• **RECORDS SUPPLIED**:
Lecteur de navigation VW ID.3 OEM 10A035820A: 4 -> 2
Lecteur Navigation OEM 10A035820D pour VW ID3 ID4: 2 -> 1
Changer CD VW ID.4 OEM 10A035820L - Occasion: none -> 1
* * *
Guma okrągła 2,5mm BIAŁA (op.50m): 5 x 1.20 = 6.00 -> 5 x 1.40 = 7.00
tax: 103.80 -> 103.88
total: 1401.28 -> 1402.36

• **YOUR INSTRUCTIONS**: Of the lines in the data, report each one containing the string "Lecteur".

• **RESPONSE AREA**:
Lecteur de navigation VW ID.3 OEM 10A035820A: 4 -> 2
Lecteur Navigation OEM 10A035820D pour VW ID3 ID4: 2 -> 1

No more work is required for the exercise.